An article about the Southern Poverty Law Center (SPLC) cites numerous publications over the years that have exposed the SPLC as a racket that does virtually nothing to advance its stated aim of battling white supremacists, but a great deal to enrich its leaders.  There doesn’t seem to be anything new in this piece, but it might be useful to have several exposés all cited in one place.   

Bill Kauffman’s column calls on the people of Idaho to embrace a writer who was born in their state and spent most of his life there, Vardis Fisher (1895-1968.)  Kauffman lists two books by the late Mr Fisher that sound interesting, a novel called Mountain Man and the WPA‘s Guide to Idaho.  He also mentions Fisher’s novelistic history of the world in twelve volumes that “drove away most of his modest readership.”  Acknowledging that Fisher’s defense of free-market capitalism and rebellion against his Mormon upbringing left him “almost a parody of the cantankerous libertarian/ village atheist,” Kauffman argues that he deserves remembering as a placeful man, who stayed in Idaho and devoted himself to the spirit of that place when he might have gone to the metropolis and lived for money and fame.

Four bureaucracies

I’ve always been interested in the power of bureaucracy.  The word “bureaucracy” is often used to mean an inefficient organization, but if that’s all bureaucracy really was it would never have become the most pervasive form of social organization in the modern world.  In fact, bureaucracies are the most efficient of organizations.  We become frustrated with them not because they can do nothing right, but because they often seem to do everything except what we need. 

The current issue of The Nation got me thinking about four major bureaucracies in particular: the regime of Nazi Germany; the state of Israel; the hierarchy of the Roman Catholic Church; and the criminal justice system in the USA.   

One of the writers whose works have done the most to inform my interest in bureaucracy was Raul Hilberg, the historian of the Holocaust.  An essay about Hilberg in the current issue of The Nation quotes a key sentence from Hilberg’s 1961 book The Destruction of the European Jews: “The destruction of the Jews was an administrative process, and the annihilation of Jewry required the implementation of systematic administrative measures in successive steps.”  Hilberg’s masterwork lays out the operation of this process according to the drastically simplified rationality that makes an impersonal bureaucracy so powerful a form of organization. 

The essayist comments on the chapter of The Destruction of the European Jews that Hilberg devotes to an absurdly harsh diatribe against the Judenräte, the Jewish councils that tried to develop a policy of accommodation with the Nazis.  Keeping in mind that much of the power of the Nazi regime came from the smooth functioning of its bureaucratic apparatus, we can see why the Judenräte were not able to be very helpful to their coreligionists.  The informal, traditional, neighborhood-based influence of the Judenräte was no match for the modern bureaucratic state. 

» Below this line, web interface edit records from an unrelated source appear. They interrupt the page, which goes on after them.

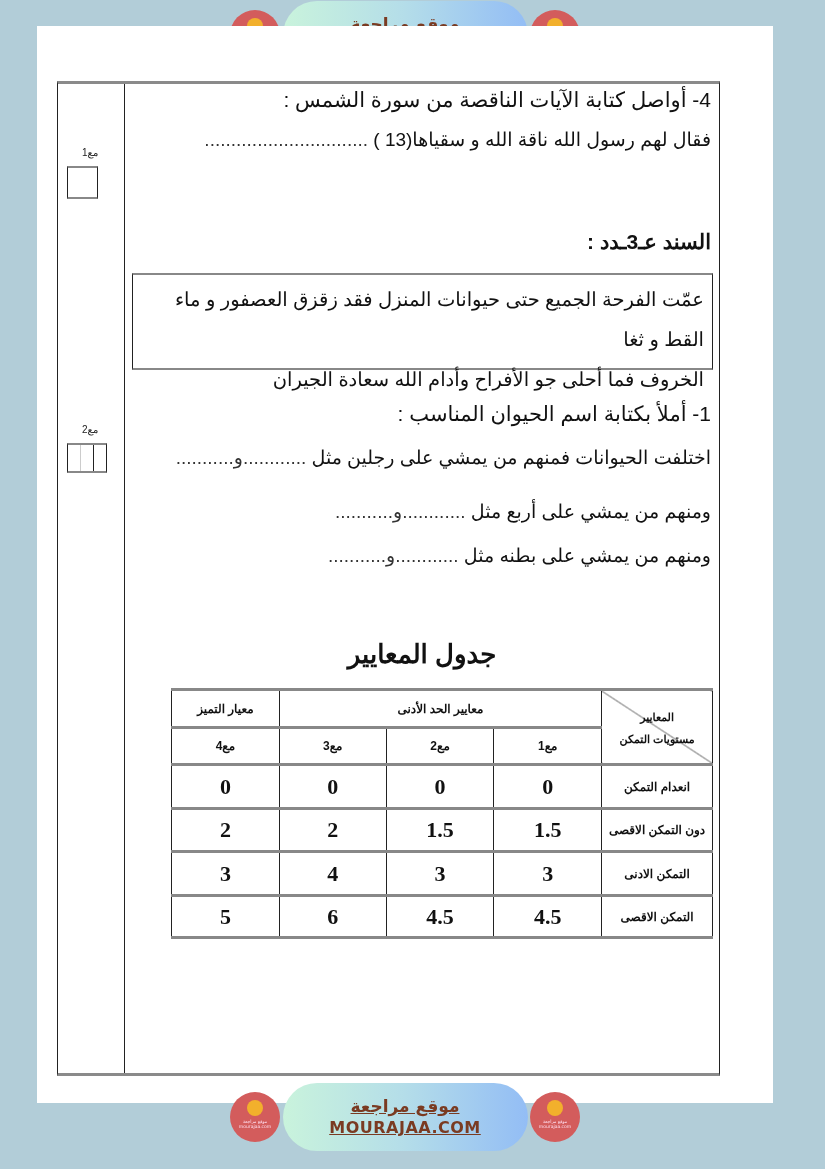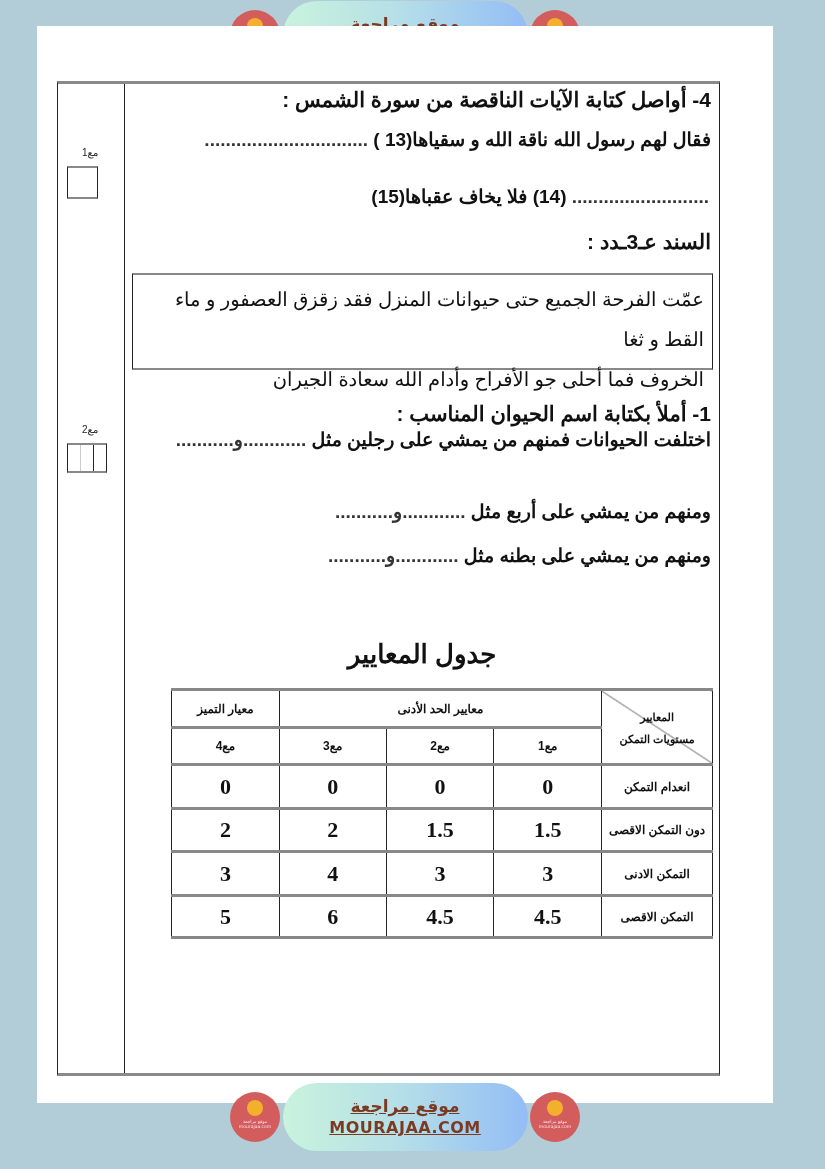"4- أواصل كتابة الآيات الناقصة" .line { font-weight: bold -> none }
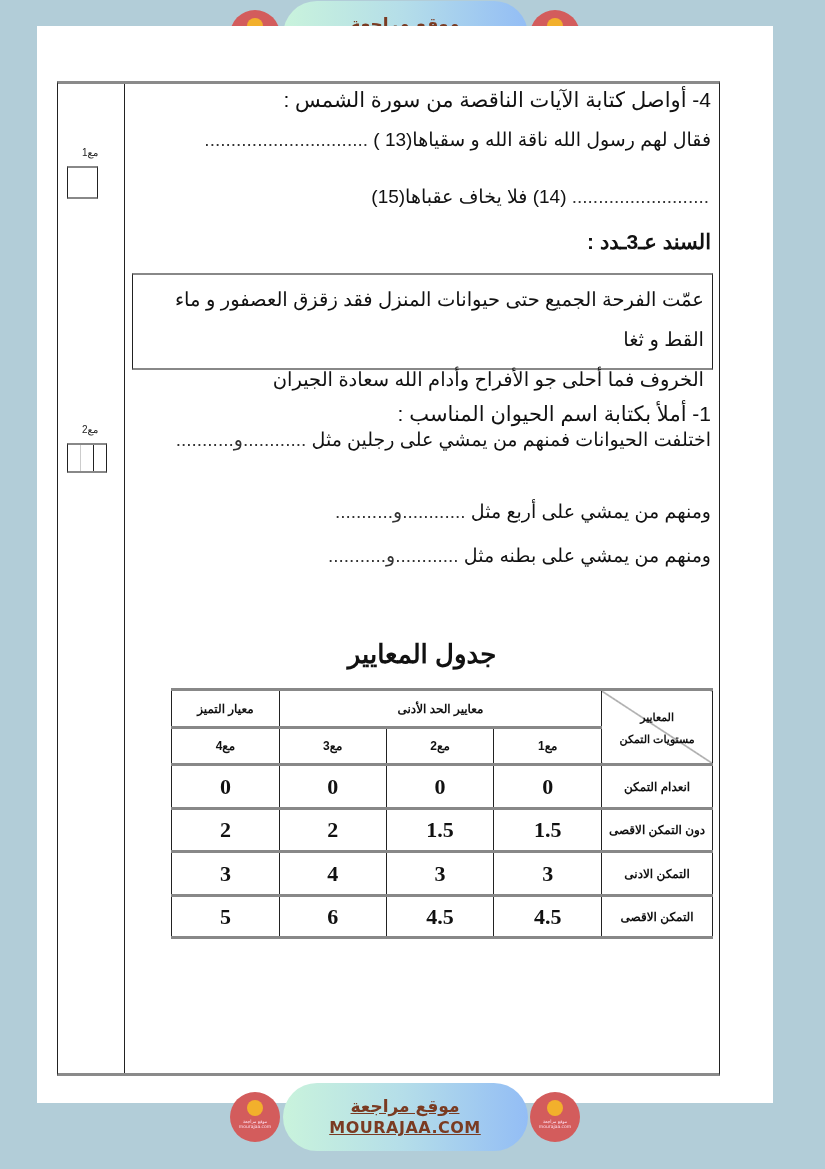".......................... (14) فلا يخاف" div.line { html: <div> <span>..........................</span> <span>(14) فلا يخاف عقباها(15)</span> </div> -> none }
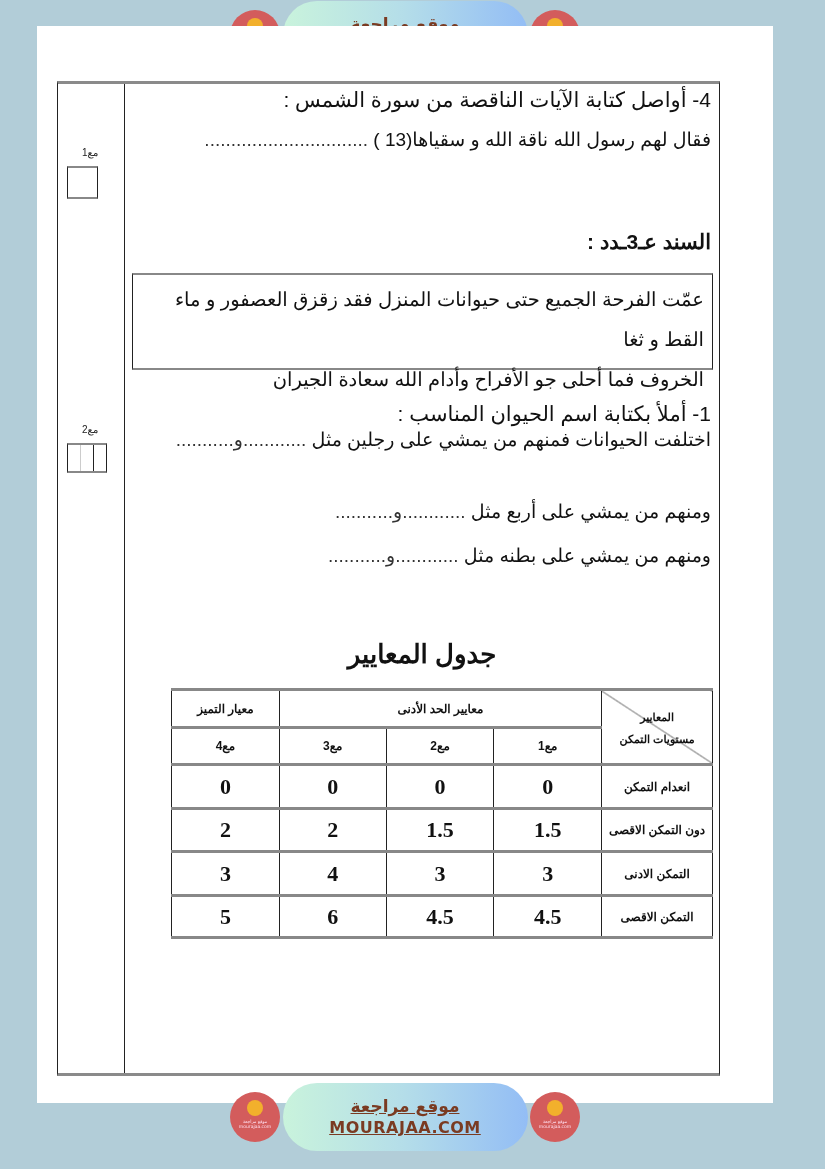"اختلفت الحيوانات فمنهم من يمشي" div.line { top: 344px -> 362px }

Being unfair to the Jews of Holocaust-era Europe is not a way to win friends; one of the reasons the essay is titled “A Conscious Pariah” is the criticism his chapter on the Judenräte brought Hilberg.   Something else hat might have made Hilberg a pariah among the left-wingers who write for The Nation was his outspoken Zionism.  The Nation is sometimes described as anti-Israel; I don’t think that’s a fair characterization, but certainly the word “Zionist” does not often appear there as a term of praise.  The magazine is largely written by left-wing Jews from New York, and its coverage of Israel/Palestine is mostly based on reports from left-wing Jews in Tel Aviv.  So its views tend to reflect the Meretz/Peace Now line, and to dismiss arguments as to whether it was a good idea to found Israel as distractions from the peace process.  Someone of Hilberg’s orientation would almost have to be a Zionist, though.  If the only force that can resist a modern bureaucratic state is another modern bureaucratic state, then we not only have to condemn the Judenräte of the 1930s and 1940s as  worse than useless to the Jews targeted by the Third Reich’s policy of extermination, but we must also say that the only thing that could have helped them was a modern bureaucratic state with their interests at heart. 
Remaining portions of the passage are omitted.